At the International Women’s Health Coalition’s January 19 gala dinner, held at Cipriani 42nd Street, board chair Kati Marton said: “We have one foot on the ground in countries such as India, Nigeria, Pakistan, Peru… helping women… secure equal rights through grants that we give. Our other foot is in the corridors of power… from Congress and the World Bank to the United Nations…. Since 2001, we know that AIDS has a woman’s face… yet AIDS leaders, donors and policymakers alike still seem stuck in an old groove, attacking AIDS as if it were largely a disease that strikes gay men, drug users and sex workers…. We must declare zero tolerance for sexual coercion… child-marriage practices that are raising the rates of infection in girls and women around the world.”

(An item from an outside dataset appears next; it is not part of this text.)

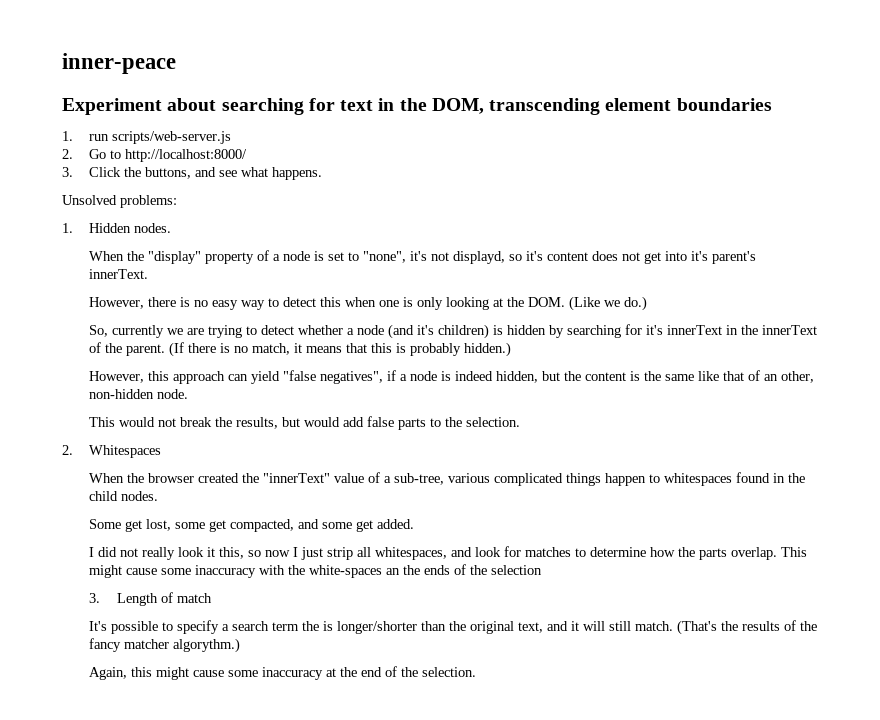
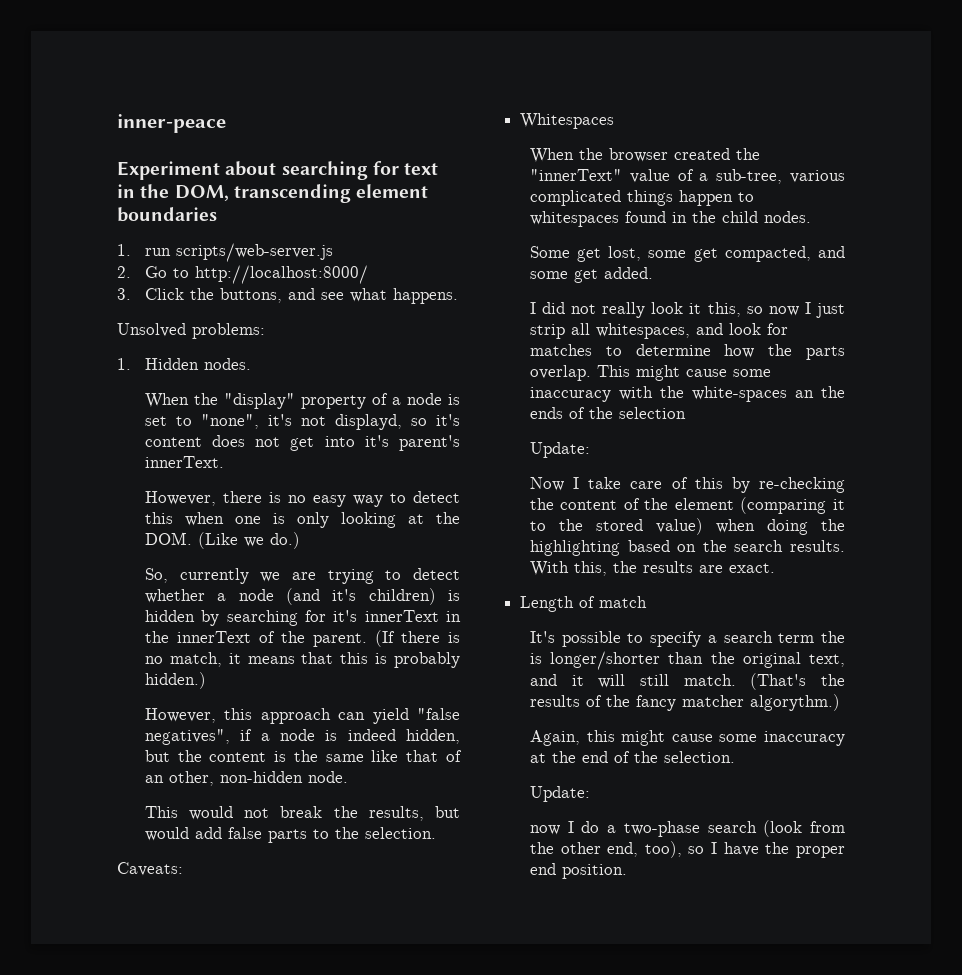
[62,445,73,455] 2. -> [117,862,183,876] Caveats: //
[89,593,101,603] 3. -> [529,442,590,458] [529,477,845,493] [529,497,845,514] [529,518,845,535] [529,540,845,556] [529,561,775,576] Update: // Now I take care of this by re-checking the content of the element (comparing it to the stored value) when doing the highlighting based on the search results. With this, the results are exact. //
(477, 672) none -> [529,786,590,802] [529,820,845,837] [529,841,845,858] [529,863,627,879] // Update: // now I do a two-phase search (look from the other end, too), so I have the proper end position.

Gala corporate chair Paul Fribourg, chairman and CEO of ContiGroup Companies, introduced keynote speaker James Wolfensohn — banker, philanthropist and two-term president of the World Bank. “When Jim got the call to head the World Bank, I told him, ‘The Israelis are going to hate you; the Palestinians are going to hate you; the international community is going to hate you.’ He took it on [and] got the job done…. Jim is a huge supporter of Israel… but he put himself in the shoes of the Palestinians. And he won them over.”

“It was my first speech in September 1995,” an avuncular Wolfensohn said of his Beijing trip to the Conference of Women. “Bella Abzug gave a 15-minute speech about my deficiencies…. She tore into me [and into] the World Bank… that we did not understand the issues of women. That we… didn’t understand anything…. But it had the effect of making sure that I never forgot women’s issues…. If Bella is somewhere in this room, thank you, because you changed my life… changed to a degree the issues the World Bank was addressing…. To me, the issue of the health and equality of women is at the core of peace and development.”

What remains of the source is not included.